Так же через две недели сдался и большой город Динабург[22]
. Обороной командовал польский воевода Соколинский. Поначалу, узнав о приближении московитов, он думал отсидеться и отбиваться по возможности, ибо от князя Полубенского поступил ясный приказ — стоять насмерть и ослаблять силы царя, дабы кровожадный московит не пошел с походом на Литву. Даже когда он увидел великое войско царя, он все еще, борясь со страхом, велел готовиться к обороне, но выстрелы русских пушек вскоре и его заставили передумать. Он послал двух немцев на переговоры, и те от имени Соколинского обещали сдать город, ежели царь не станет карать его защитников. Иоанн великодушно дал свое согласие и беспрепятственно занял Динабург.Тем же вечером в замке захваченного города царь праздновал очередную бескровную победу богатым пиром, куда пригласили и сдавшихся ему противников. Царь с наследником восседали во главе стола, облаченные в легкие нарядные кафтаны. Защитники гарнизона, серые от позора и тоски, сидели за одним столом с московскими боярами, разодетыми в шитые золотом и серебром одежды, слушали их чинные разговоры, в коих мало что понимали, и вместе со всеми нехотя поднимали кубки, когда звучали здравницы непобедимому русскому государю. Иоанн был добр — он щедро жаловал командиров гарнизона вином, а после дарил им серебряные кубки и шубы. Едва удерживая в руках подарки, они кланялись государю, смиряясь со своим унижением.
— Государь, — молвил оказавшийся рядом Богдашка Вельский. Иоанн чуть наклонился к нему, слушая.
— В лагере беспорядки.
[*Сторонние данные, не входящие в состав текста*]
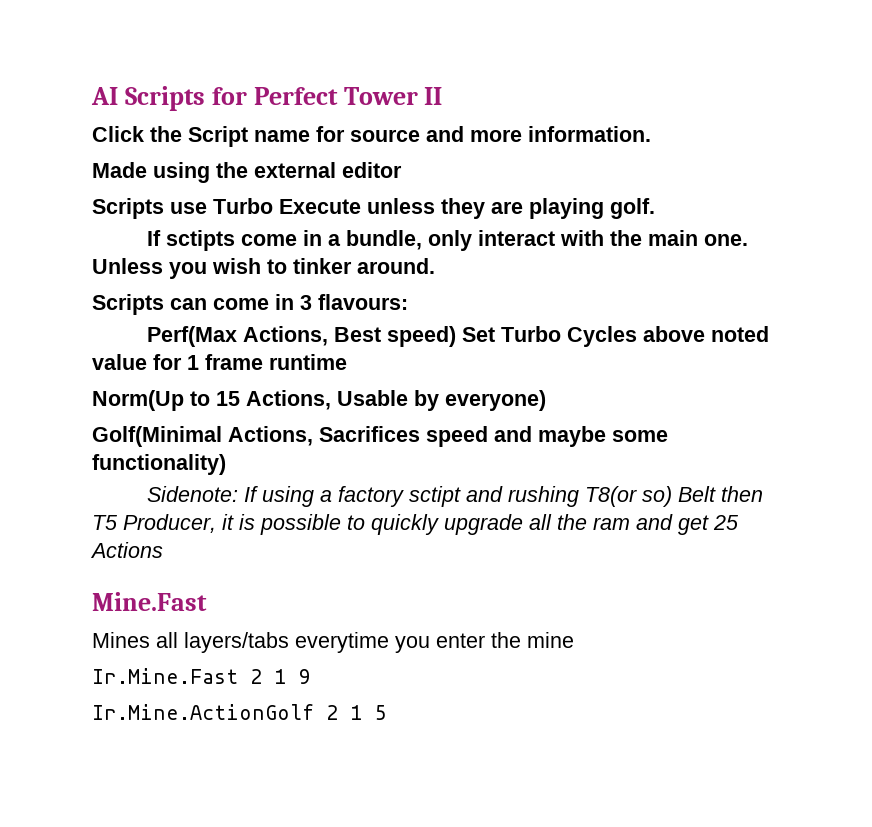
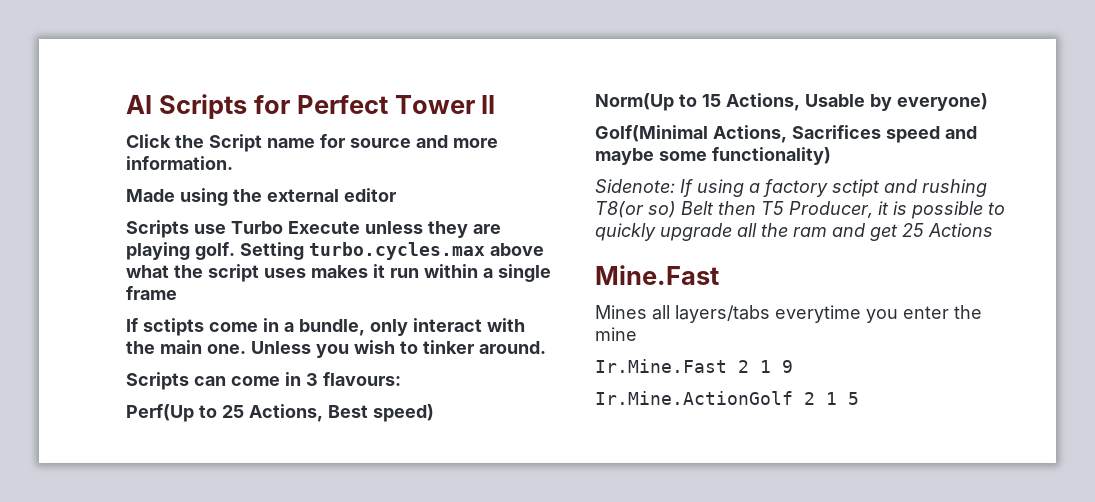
+ Setting turbo.cycles.max above what the script uses makes it run within a single frame
- Perf(Max Actions, Best speed) Set Turbo Cycles above noted value for 1 frame runtime
+ Perf(Up to 25 Actions, Best speed)

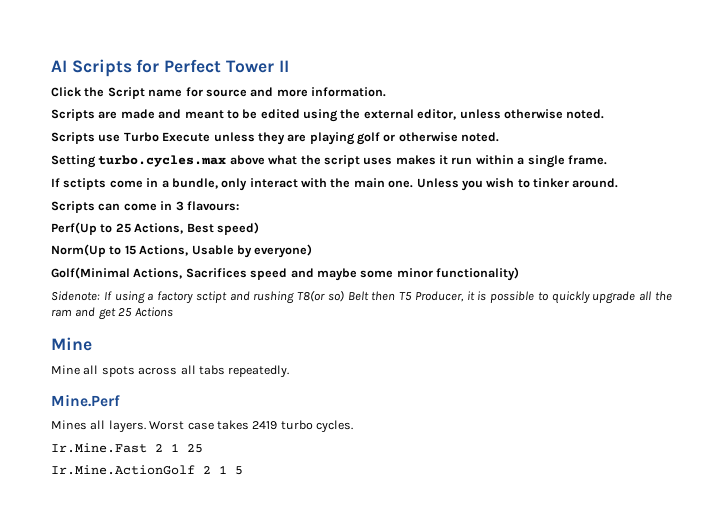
- Made using the external editor
+ Scripts are made and meant to be edited using the external editor, unless otherwise noted.
- Scripts use Turbo Execute unless they are playing golf. Setting turbo.cycles.max above what the script uses makes it run within a single frame
+ Scripts use Turbo Execute unless they are playing golf or otherwise noted.
+ Setting turbo.cycles.max above what the script uses makes it run within a single frame.
- Golf(Minimal Actions, Sacrifices speed and maybe some functionality)
+ Golf(Minimal Actions, Sacrifices speed and maybe some minor functionality)
  Sidenote: If using a factory sctipt and rushing T8(or so) Belt then T5 Producer, it is possible to quickly upgrade all the ram and get 25 Actions
- Mine.Fast
- Mines all layers/tabs everytime you enter the mine
+ Mine
+ Mine all spots across all tabs repeatedly.
+ Mine.Perf
+ Mines all layers. Worst case takes 2419 turbo cycles.
- Ir.Mine.Fast 2 1 9
+ Ir.Mine.Fast 2 1 25

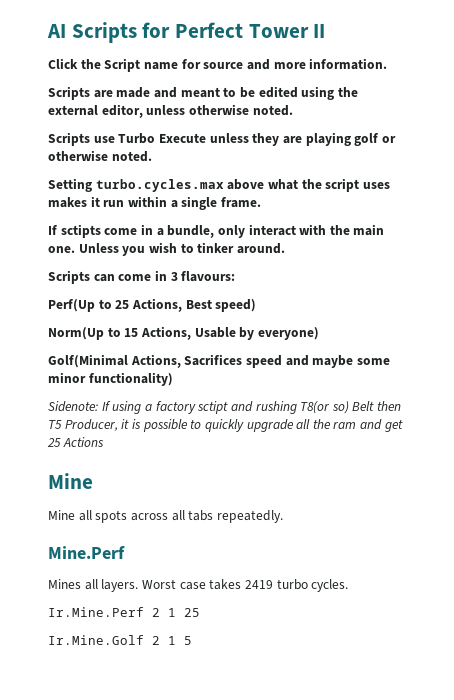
- Ir.Mine.Fast 2 1 25
+ Ir.Mine.Perf 2 1 25
- Ir.Mine.ActionGolf 2 1 5
+ Ir.Mine.Golf 2 1 5

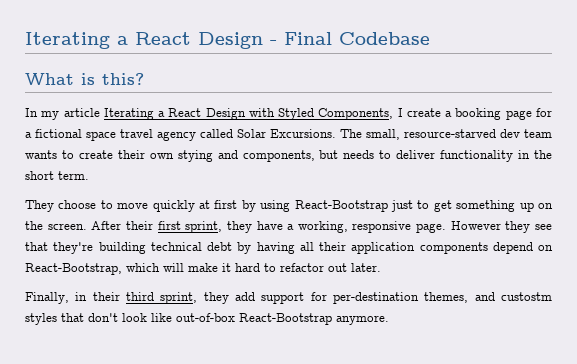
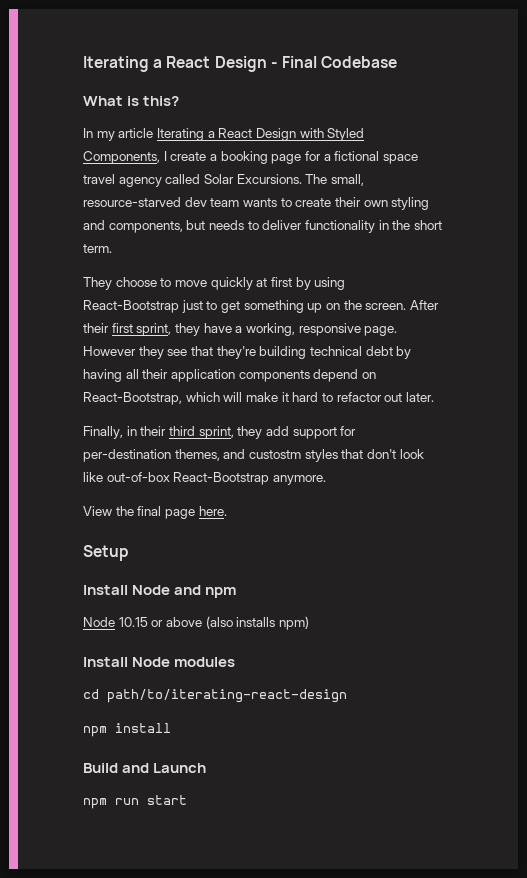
- The small, resource-starved dev team wants to create their own stying and components, but needs to deliver functionality in the short term.
+ The small, resource-starved dev team wants to create their own styling and components, but needs to deliver functionality in the short term.
+ View the final page here.
+ Setup
+ Install Node and npm
+ Node 10.15 or above (also installs npm)
+ Install Node modules
+ cd path/to/iterating-react-design
+ npm install
+ Build and Launch
+ npm run start

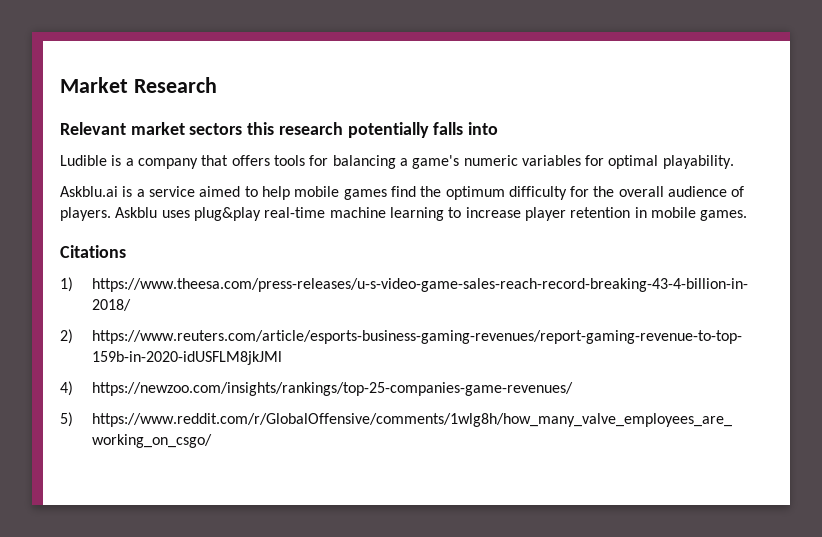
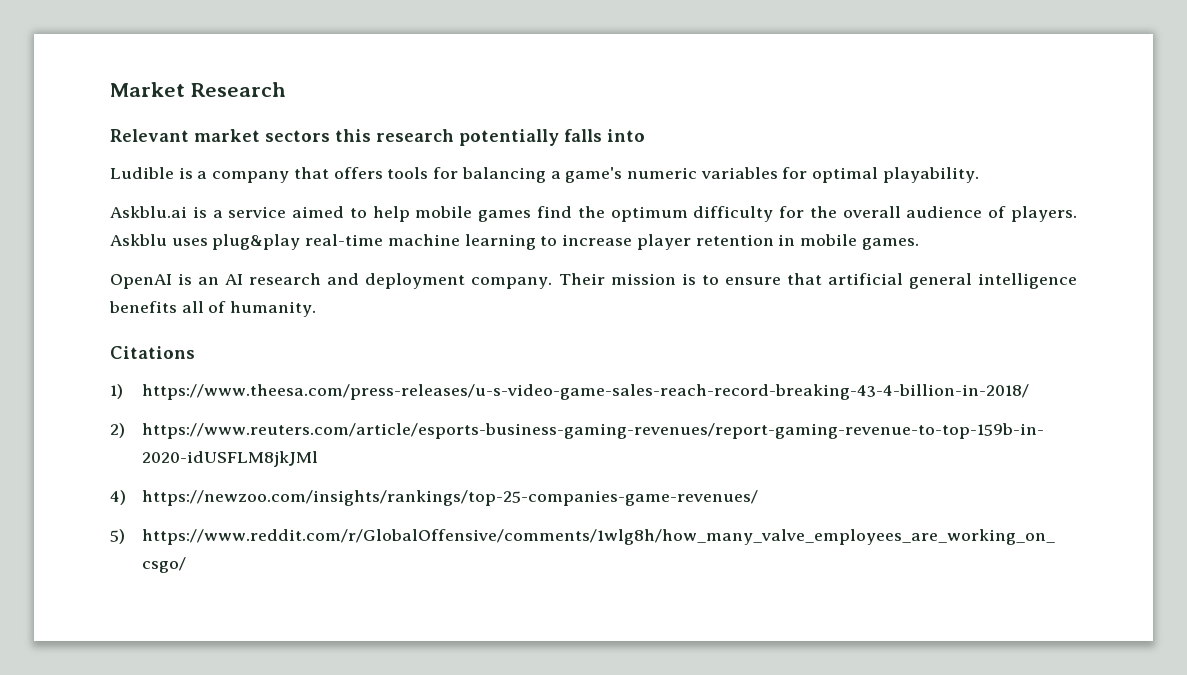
+ OpenAI is an AI research and deployment company. Their mission is to ensure that artificial general intelligence benefits all of humanity.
Воеводы, молвят, не велели мирным жителям выезжать с их имуществом. Они там стоят толпой, вопят, воют, ратники их не пускают.
— Вели, дабы исполняли мой наказ и отпустили всех с их рухлядью! — с раздражением велел Иоанн, не терпевший своевольства среди своих подданных.
— Будет исполнено, великий государь, — молвил Богдашка и исчез.
Пир продолжался. Иоанн, выслушав очередную здравницу в свою честь, тяжело откинулся на спинку кресла и вновь изобразил на своем уставшем, изможденном лице великодушную улыбку победителя.